Mobile specific sites vs Responsive Design
Since 2011 ShopSite has supported shoppers using mobile phones. With version 12, ShopSite added responsive design in a number of our new themes and now the older mobile method is no longer needed. What is Responsive Design, why the switch to it, and why wasn’t responsive design supported from the beginning back in 2011?
To answer these questions we need to review the state of mobile browsing in the early smartphone days. Initially you had the following restrictions on smartphones:
- Small screens less than 4 inches
- Slow data networks
- Minimal processing power
- Confusion on how web sites should handle mobile phones
It is amazing how quickly technology advances. In the early mobile browsing days, your screens were in the 3 inch range; for example, the initial iPhone was 3.5 inches. Developers had a pretty good idea of the screen real-estate size and did not expect to see anything larger. Typical smartphone screens are now greater than 4 inches, with some “Phablets” in the 5 to 6.9 inch size. And of course, we also now have tablets (still considered mobile devices) that are 7 to 10 inches in size!
4G LTE is what the current mobile data networks are touting for data throughput. But in the early days of smartphones, you were lucky if you had 3G (third generation), and some might even be on a slower 2G network. And those early phones could not utilize WiFi. The slower networks meant that websites wanted to minimize the data sent to the mobile browser or it would take forever to render.
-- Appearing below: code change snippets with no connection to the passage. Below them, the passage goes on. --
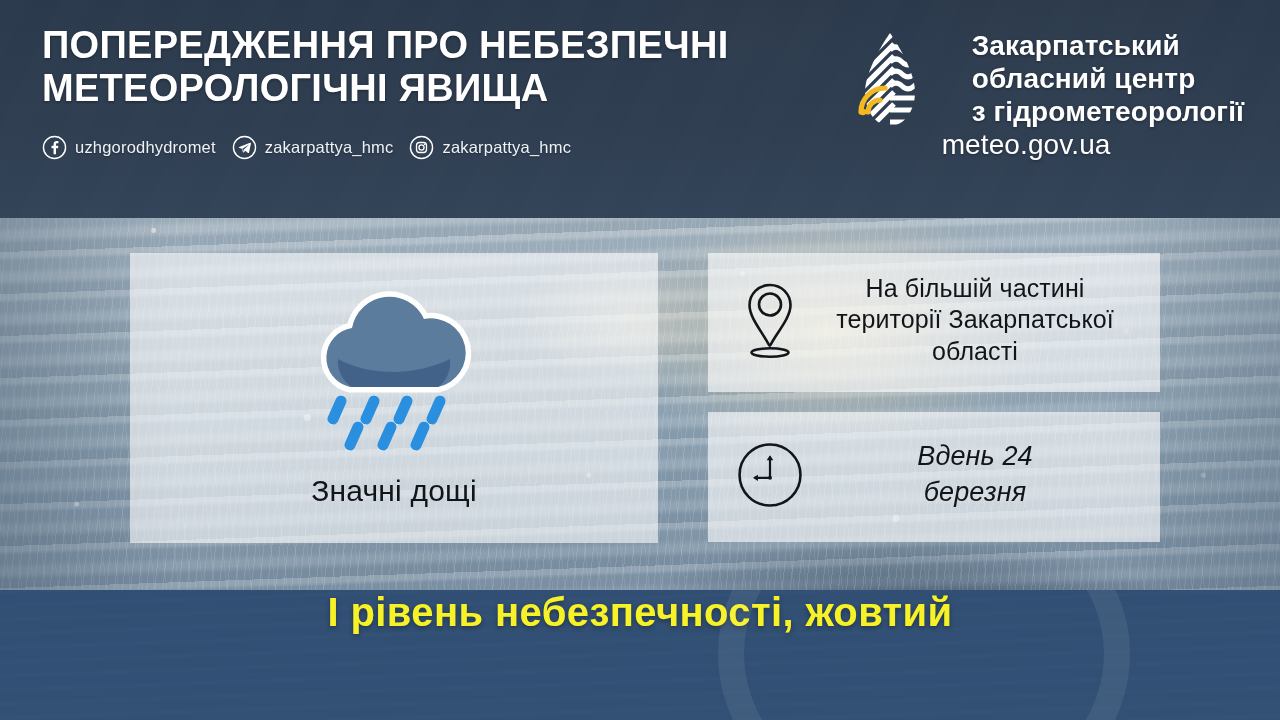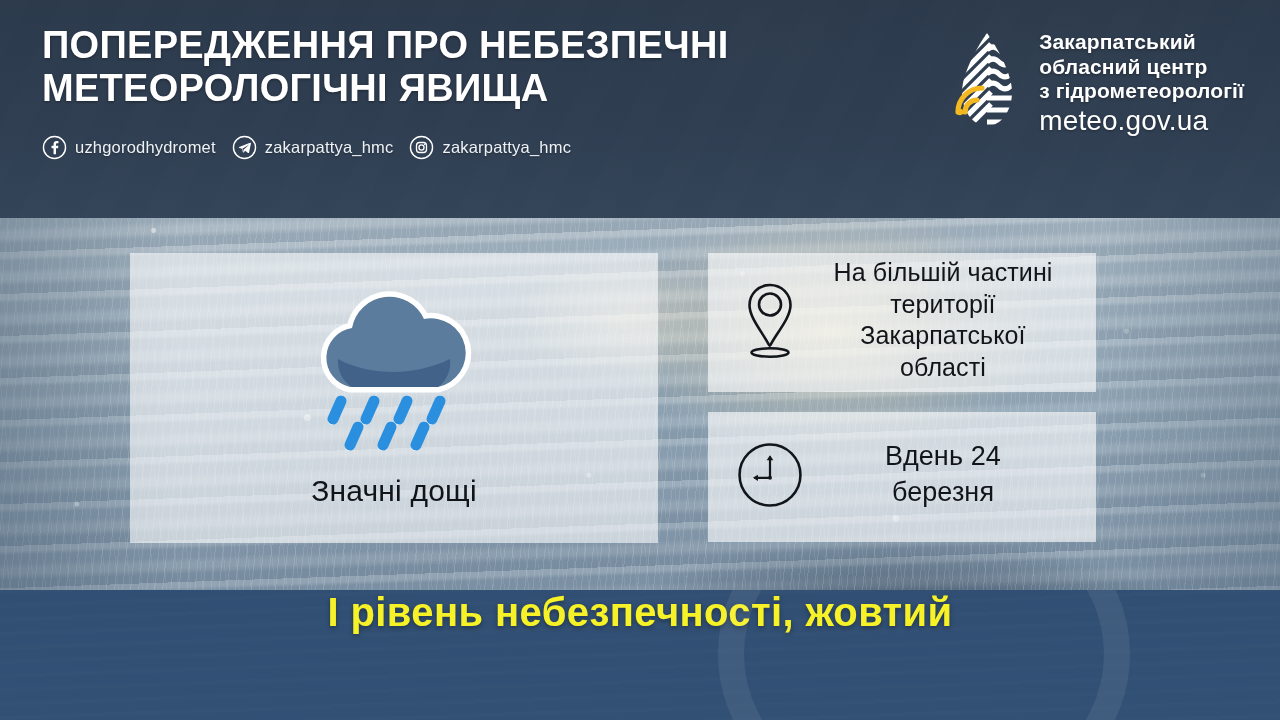--- a/index.html
+++ b/index.html
@@ -157,12 +157,13 @@
   .logo-mark { width: 72px; height: 105px; flex: 0 0 72px; }
   .logo-text {
     color: #ffffff;
-    font-size: 21px;
+    font-size: 28px;
     font-weight: 700;
     line-height: 1.17;
     letter-spacing: 0.1px;
     white-space: pre-line;
     text-shadow: 0 1px 3px rgba(0,0,0,0.35);
+    margin-left: 30px;
   }
   .logo-site {
     color: #ffffff;

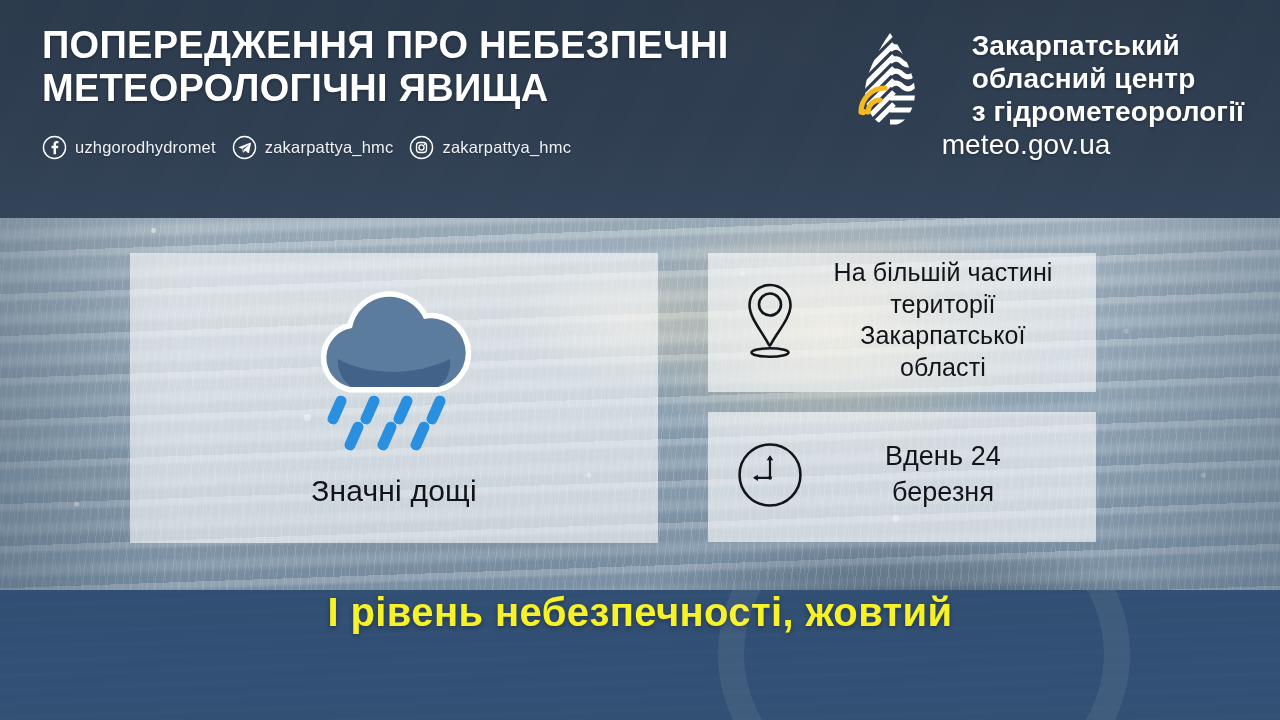--- a/index.html
+++ b/index.html
@@ -197,7 +197,7 @@
   .panel {
     position: absolute;
     left: 708px;
-    width: 388px;
+    width: 452px;
     background: rgba(255,255,255,0.62);
     display: flex;
     align-items: center;

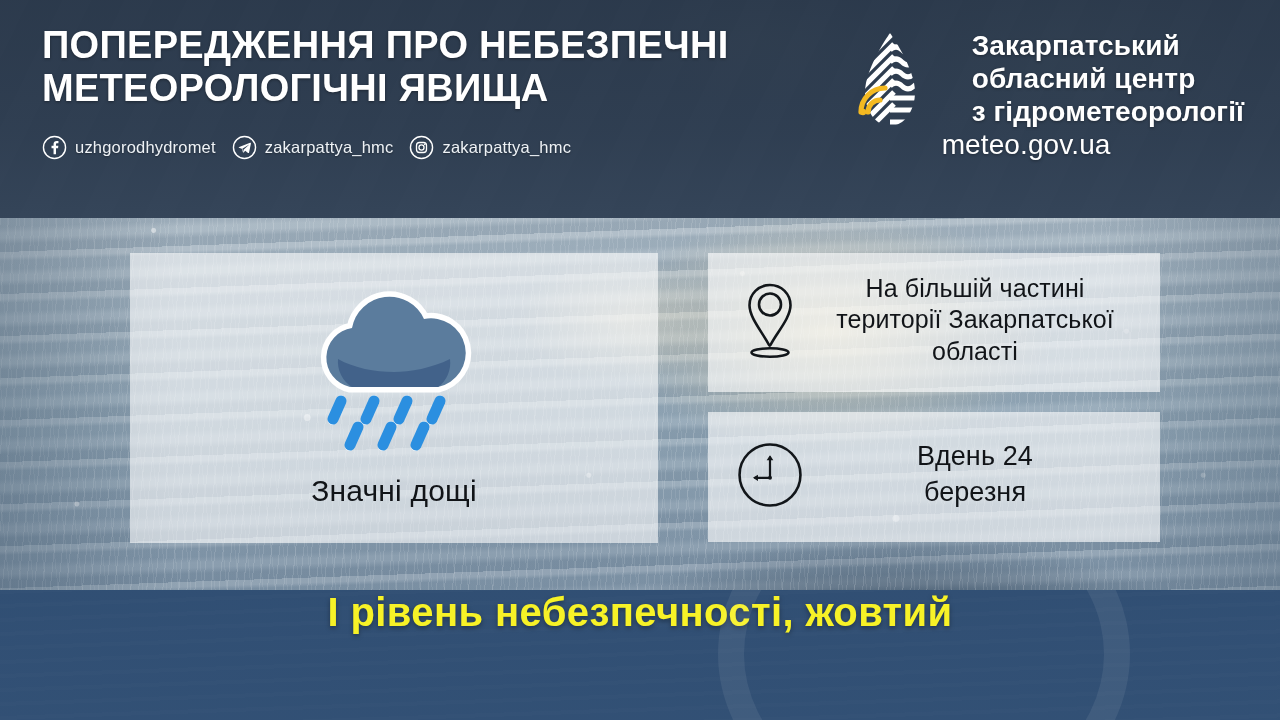--- a/index.html
+++ b/index.html
@@ -205,7 +205,7 @@
     gap: 4px;
   }
   .panel-place { top: 253px; height: 139px; }
-  .panel-time  { top: 412px; height: 130px; }
+  .panel-time  { top: 412px; height: 130px; font-style: italic; }
 
   .panel-icon {
     width: 72px; height: 88px;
Nowadays you hear of smartphones with multiple core processors that run at over 1 GHz. The original iPhone had a single processor that ran at 620 MHz. The slower the processor, the longer it took to render a web page. If the page had a lot of HTML code, it would be even slower. In addition to slow data networks forcing developers to minimize what was sent to the phone, so too did the less powerful processors.
With a new technology – smartphones – new paradigms needed to be developed. Today we take for granted that I go to the same web site, whether from my laptop or phone, and that I will stay on the site and it will automatically adjust to my display. In the early days, designers thought that those viewing a site with a phone should be redirected to a web page that was coded just for a phone. So if your main site was store.com, the shopper would be sent to m.store.com or perhaps store.mobi (even the naming convention was not standardized!) With our initial mobile implementation, ShopSite decided not to create yet another site that would need to be kept up to date or indexed by search engines, but instead to dynamically detect that a phone was browsing the site and then programmatically send the appropriate data to the phone.
Today we know that phones continue to get more powerful, networks get faster and devices have screen sizes that are all over the map! The shopper expects to view the same site on his laptop, tablet, and phone. Of course the smaller the screen, the more some things will be left off the display; but it is the same site with the same product descriptions and other information. To handle all these screen sizes, we have responsive design.
Responsive design basically says that the web site will send all the same html code and data to the device regardless if it is a phone or a laptop. In that code will be information on how to display (or not display) certain parts based upon the screen size. With today’s powerful smartphones and fast data networks, sending all of this data does not cause a performance problem like there would have been back in the early smartphone days.
In earlier versions of ShopSite you would need to specifically turn on the Mobile feature, select mobile templates for pages, search, etc. and various other settings. The shopper might then see a site that looked quite different from what they saw via their laptop. With responsive designed built in to a number of themes, all you now need to do is have one of those themes selected (e.g. Response, Composer, Deskman, and others.) That’s it! Whether on an iPad, Samsung smartphone, or laptop the store pages and cart will automatically be adjusted to display the appropriate amount of information on the shoppers screen.